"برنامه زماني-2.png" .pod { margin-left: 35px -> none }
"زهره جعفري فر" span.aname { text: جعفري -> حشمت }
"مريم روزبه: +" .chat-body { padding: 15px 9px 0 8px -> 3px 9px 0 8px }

==

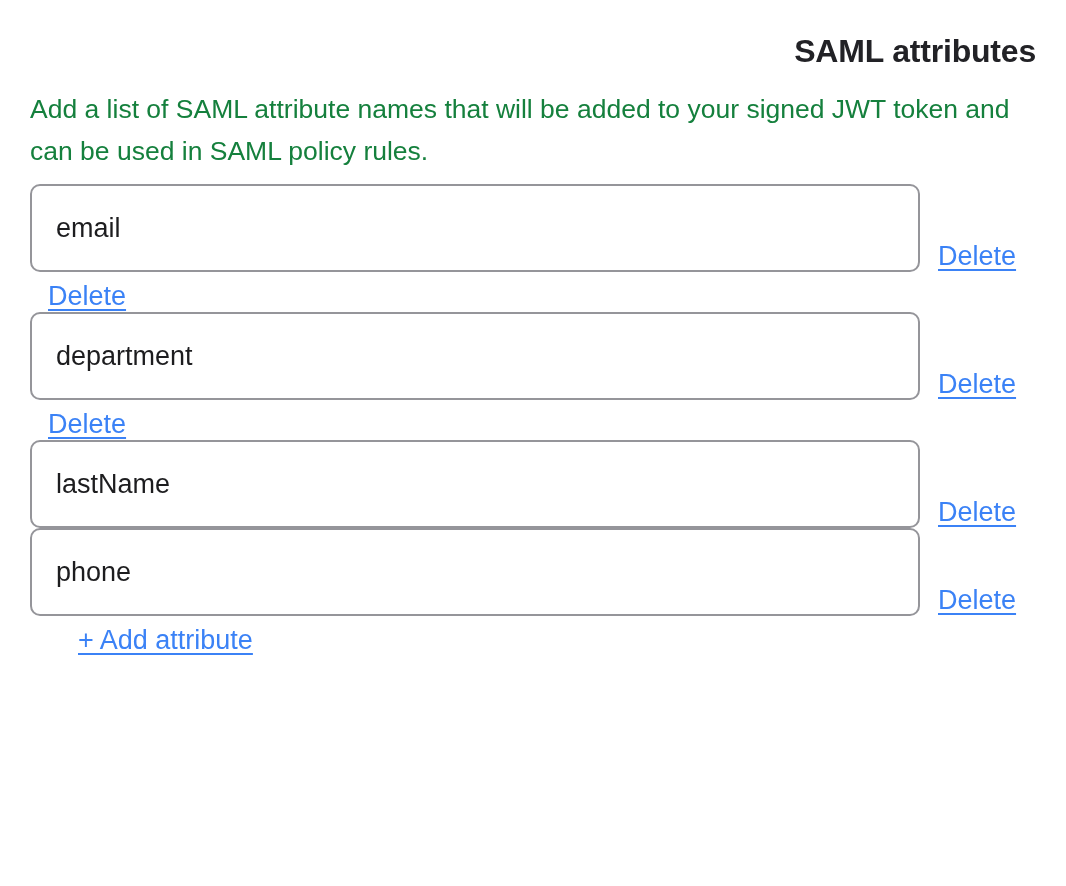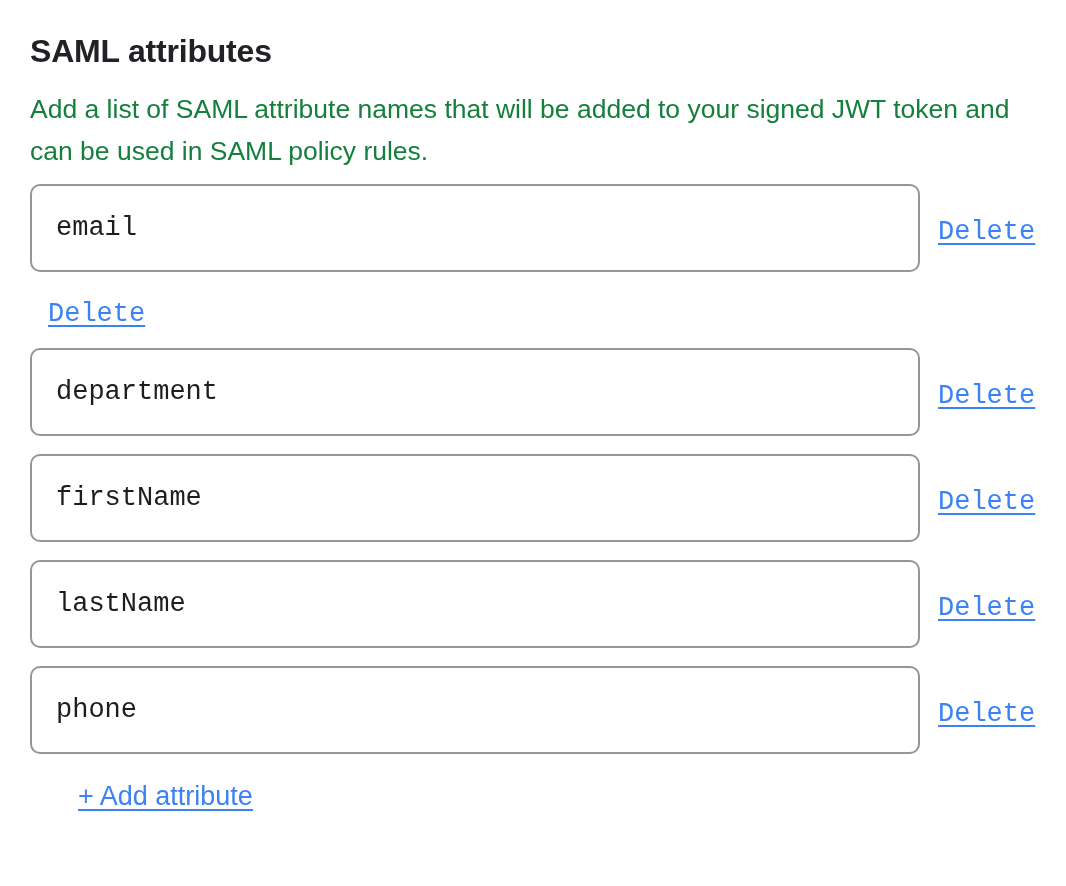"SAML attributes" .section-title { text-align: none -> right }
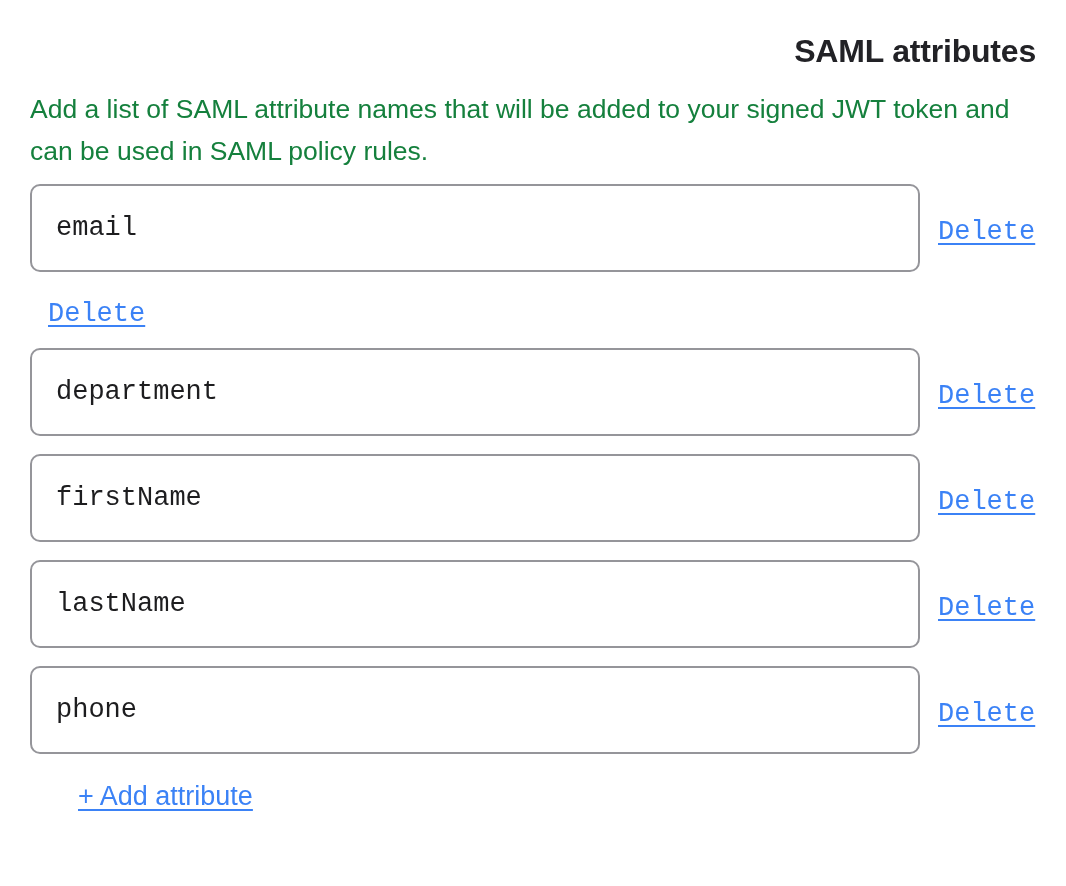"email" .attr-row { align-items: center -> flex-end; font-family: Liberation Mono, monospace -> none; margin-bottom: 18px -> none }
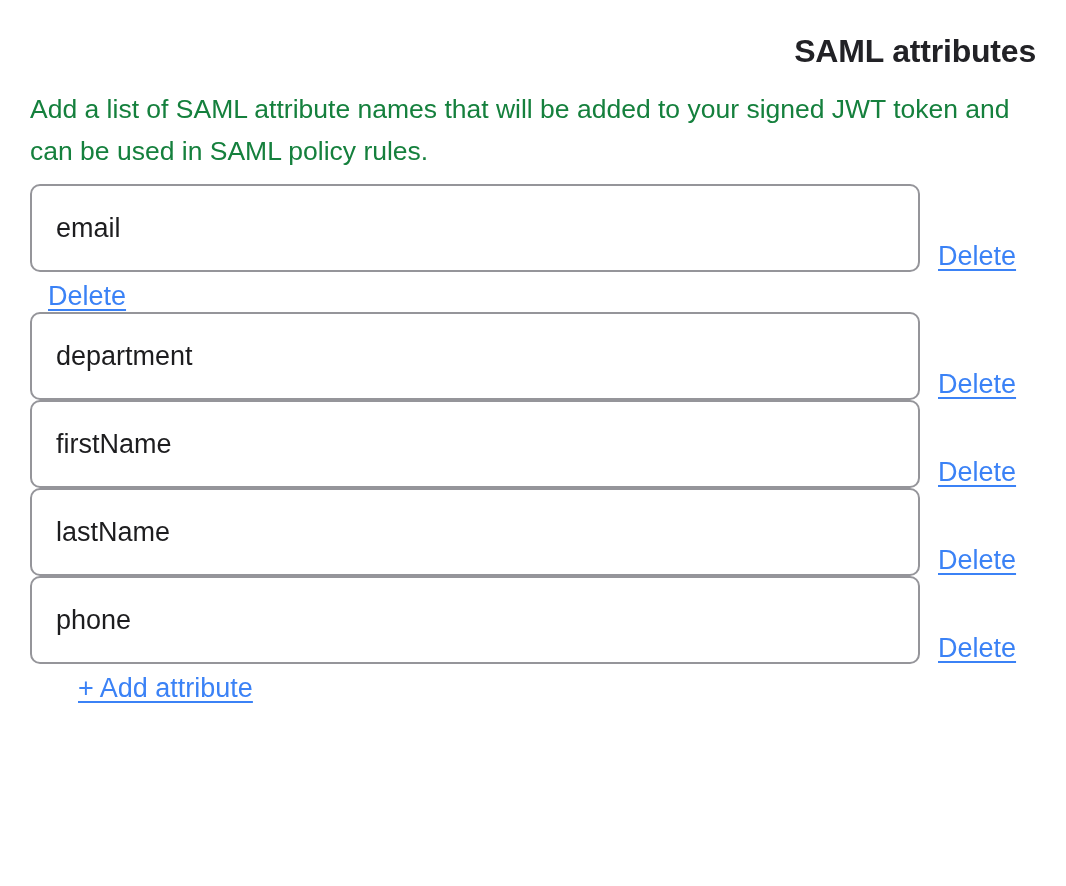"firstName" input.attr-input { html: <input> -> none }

...

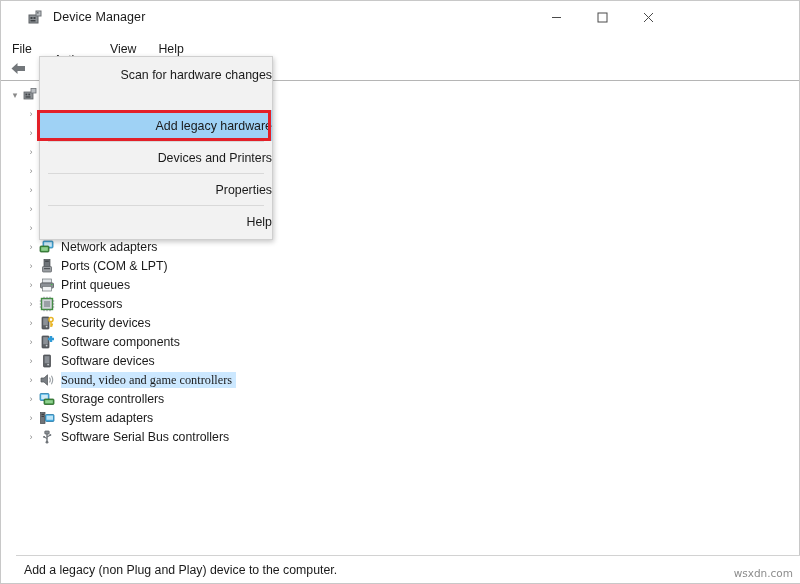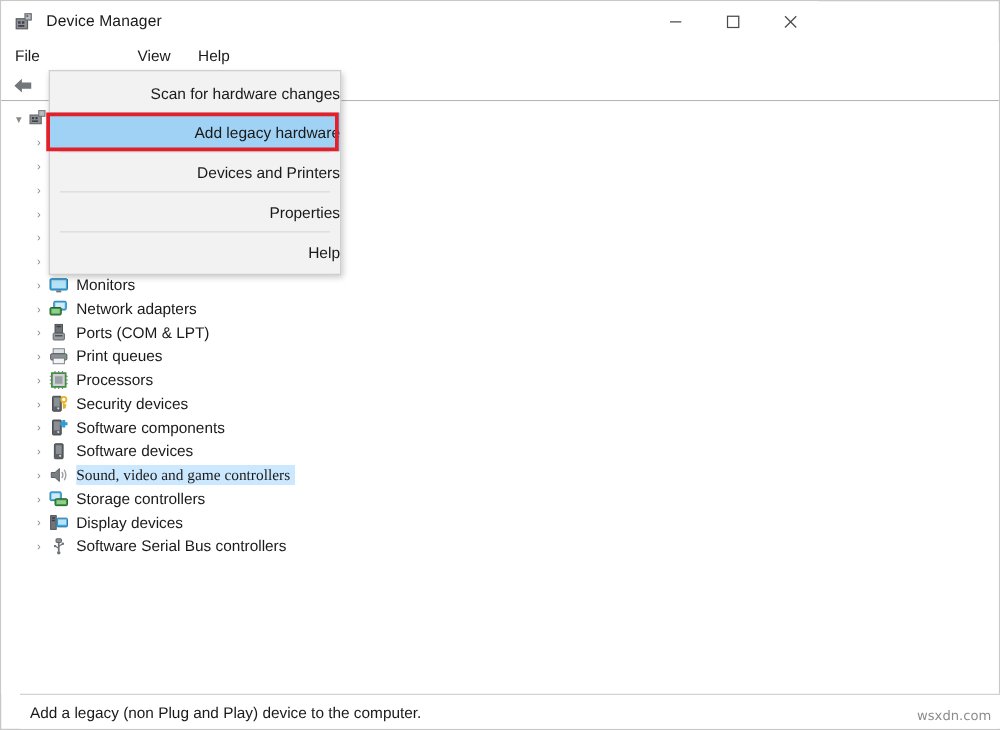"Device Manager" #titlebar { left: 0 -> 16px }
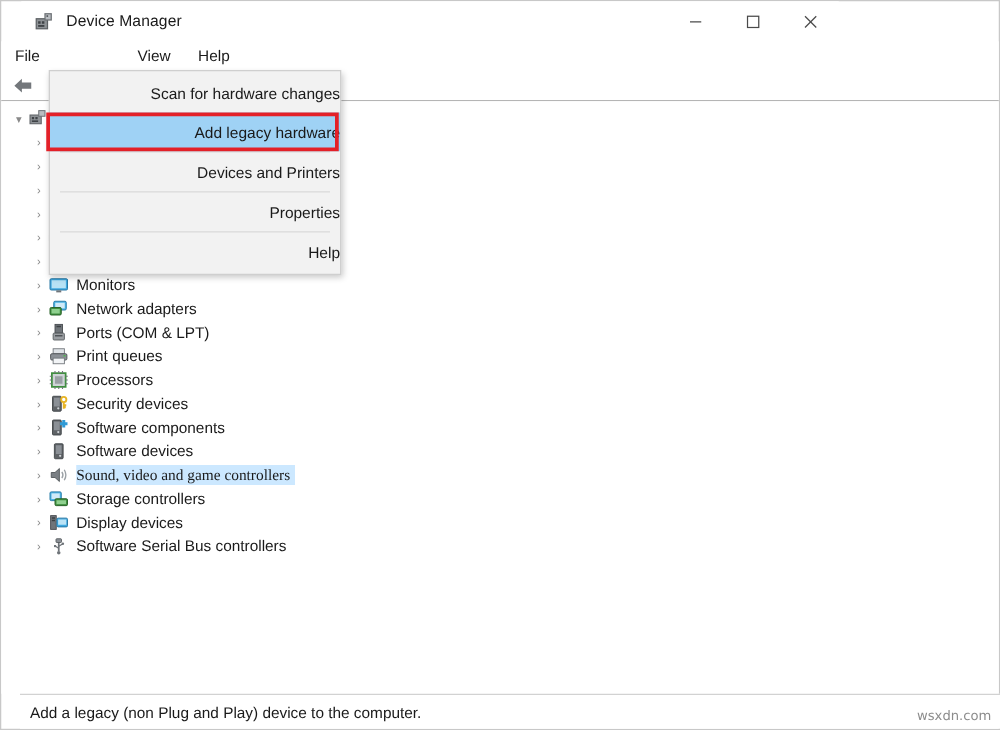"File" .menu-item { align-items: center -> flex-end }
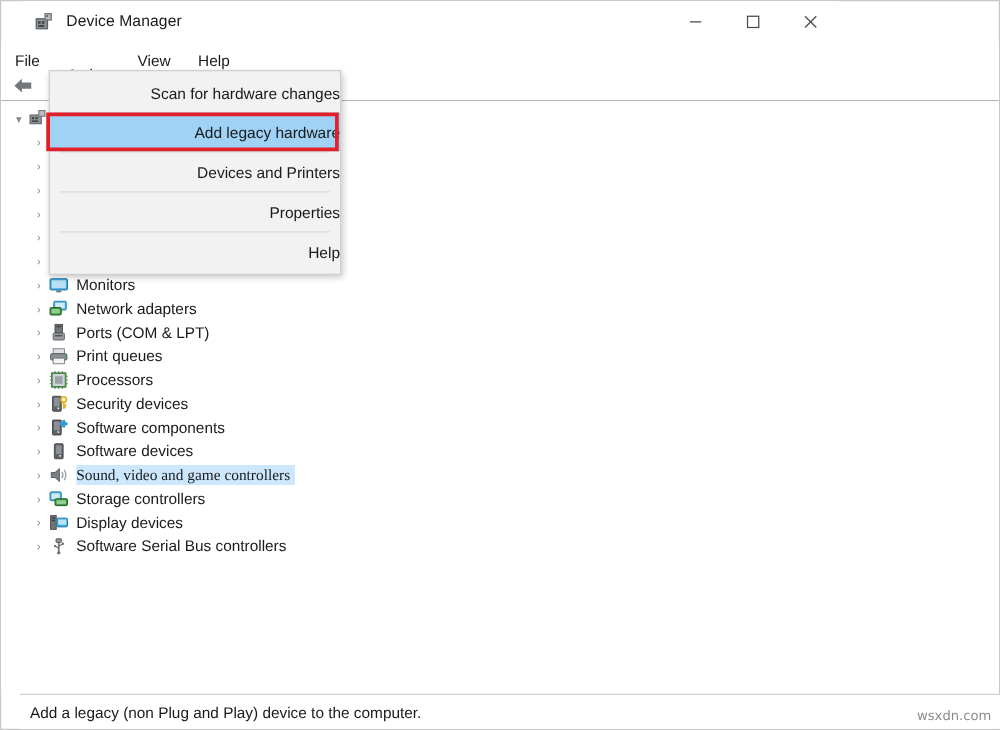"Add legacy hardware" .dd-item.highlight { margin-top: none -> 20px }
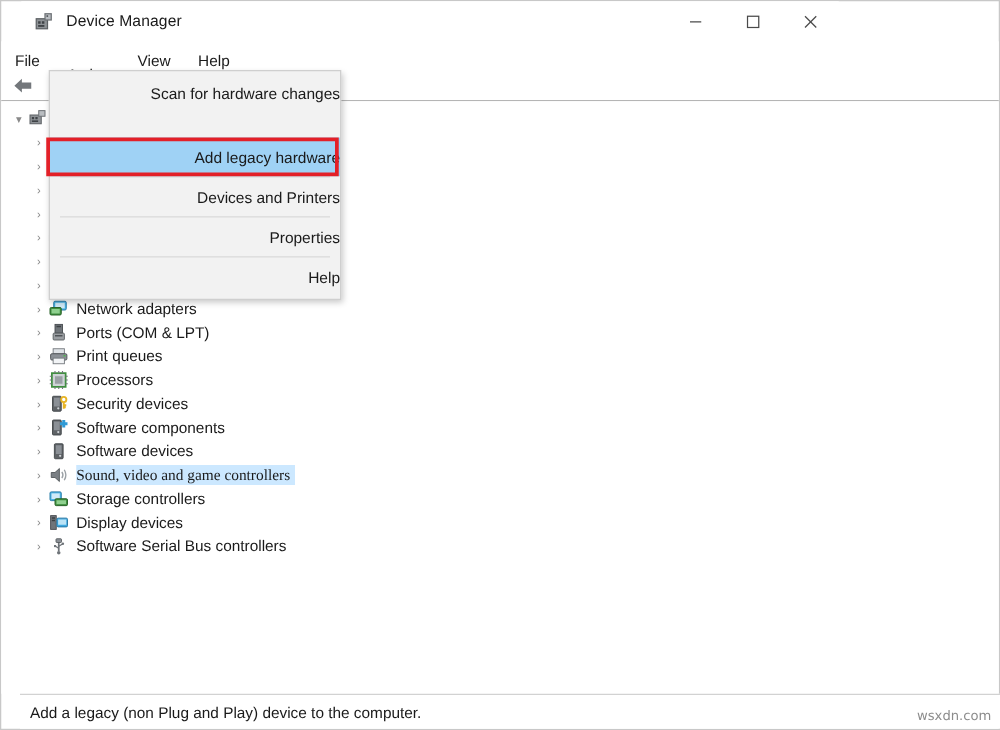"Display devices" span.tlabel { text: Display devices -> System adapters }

**About this task:** The required output is every line above from the one with "margin-left: 35px ->" down to the one with "padding: 15px 9px", restated word for word, ends included.

**Result:**
"برنامه زماني-2.png" .pod { margin-left: 35px -> none }
"زهره جعفري فر" span.aname { text: جعفري -> حشمت }
"مريم روزبه: +" .chat-body { padding: 15px 9px 0 8px -> 3px 9px 0 8px }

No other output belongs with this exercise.